In 1776, Philipp Ludwig Statius Muller, a German entomologist, published a supplement to his translation of Carl Linnaeus’s Natursystem. Within Muller’s supplement was the first scientific classification of the dugong (Trichecus dugon). Muller had not actually seen this weighty marine mammal, but based on notes and descriptions he taxonomized the dugong within the following system: order Sirenia, family Dugongidae, subfamily Dugonginae, and genus Dugong. He also marked its range stretching from the Cape of Good Hope to the Philippines. While there are three other living species in the order Sirenia, all manatees, the dugong is the only one that inhabits the waters of the Indo-Pacific Ocean. Within this vast geography, scientists have determined that the dugong population of Southeast Asia is genetically distinct. Since Muller’s classification in 1776, the dugong has become the sole surviving member of its family, subfamily, and genus.

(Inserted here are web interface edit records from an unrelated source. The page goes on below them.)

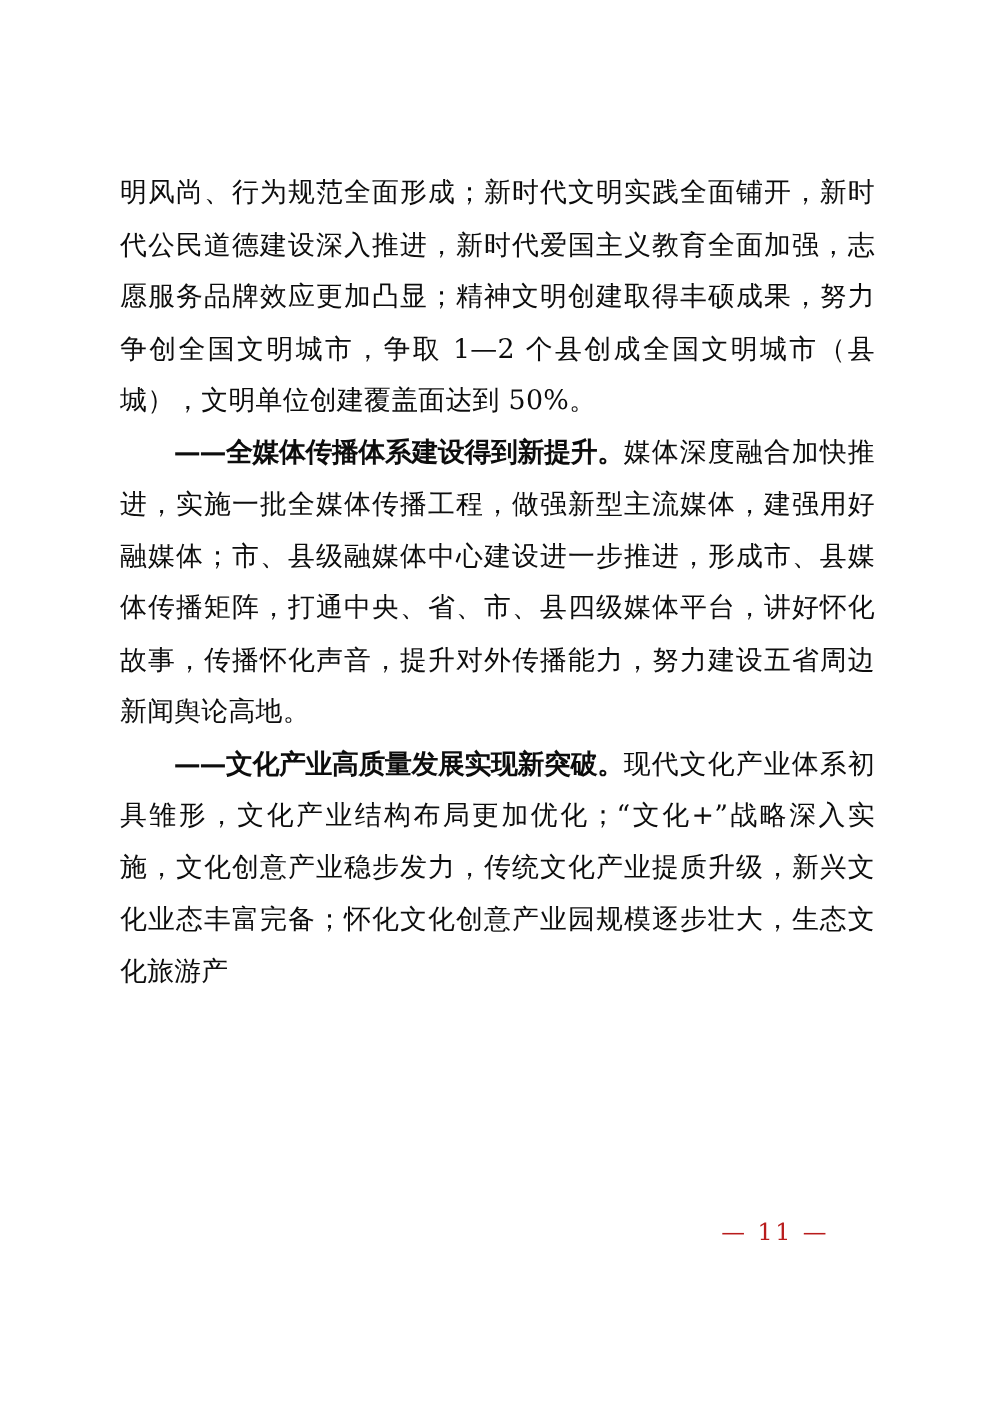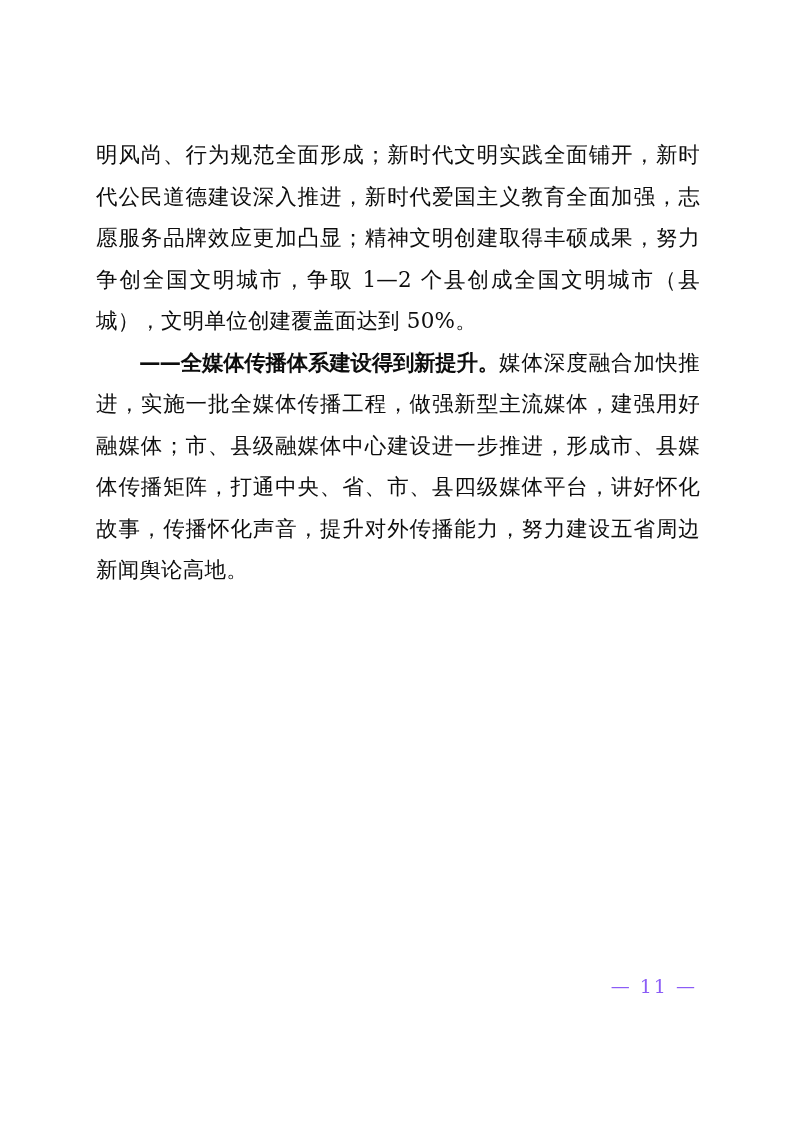--- a/index.html
+++ b/index.html
@@ -47,41 +47,43 @@
     font-weight: bold;
   }
   .dash {
     letter-spacing: -1px;
   }
   .pagenum {
     position: absolute;
     right: 96px;
     top: 975px;
     width: 120px;
-    text-align: right;
     font-size: 19px;
     font-family: "DejaVu Serif", "Liberation Serif", serif;
-    color: #8b5cf6;
+    color: #b91c1c;
     letter-spacing: 2px;
   }
 </style>
 </head>
 <body>
 
 <div class="page">
 
   <div class="content">
 
     <p class="para">
       <span>明风尚、行为规范全面形成；新时代文明实践全面铺开，新时代公民道德建设深入推进，新时代爱国主义教育全面加强，志愿服务品牌效应更加凸显；精神文明创建取得丰硕成果，努力争创全国文明城市，争取 1—2 个县创成全国文明城市（县城），文明单位创建覆盖面达到 50%。</span>
     </p>
 
     <p class="para indent">
       <span class="lead dash">——全媒体传播体系建设得到新提升。</span><span>媒体深度融合加快推进，实施一批全媒体传播工程，做强新型主流媒体，建强用好融媒体；市、县级融媒体中心建设进一步推进，形成市、县媒体传播矩阵，打通中央、省、市、县四级媒体平台，讲好怀化故事，传播怀化声音，提升对外传播能力，努力建设五省周边新闻舆论高地。</span>
     </p>
 
 
+    <p class="para indent">
+      <span class="lead dash">——文化产业高质量发展实现新突破。</span><span>现代文化产业体系初具雏形，文化产业结构布局更加优化；“文化+”战略深入实施，文化创意产业稳步发力，传统文化产业提质升级，新兴文化业态丰富完备；怀化文化创意产业园规模逐步壮大，生态文化旅游产</span>
+    </p>
 
   </div>
 
   <div class="pagenum">— 11 —</div>
 
 </div>
 
 </body></html>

Sketch of dugong by Sandra L. Hussar, 1971.

Sketch of dugong by Sandra L. Hussar, 1971.

As curious creatures, Southeast Asian dugongs offer new ways of thinking about the enduring, if troubling, relationship between humans and oceans. This essay narrates the story of a single dugong that in 1934 was captured and placed in captivity in the Netherlands Indies. In one sense, this story enriches our understanding of the historical linkages between society and nature, drawing special attention to how these links imperil dugong populations. And from this nearly century-old incident, we can also reflect on the more contemporary situation of these plant-eating marine mammals in the face of mounting human activities and climate change.

Lady of the Sea

On July 6, 1934, just off the northeastern tip of Celebes Island in the Netherlands Indies, a few fishermen caught a “perempoen laut.” While the fishermen were Minahassan, a local ethnic group, the perempoen laut, or lady of the sea, was a hefty dugong. Based on local accounts, the catch was unintentional and unexpected. The Minahassans were fishing in the Bay of Kema when their nets entangled the “legendary creature” (likely wallowing in the shallow waters feeding on seagrass).1 They pulled the dugong close to their boats, towing it to shore where word was sent for Van Diest, the local Dutchman who served as superintendent of the Kema police.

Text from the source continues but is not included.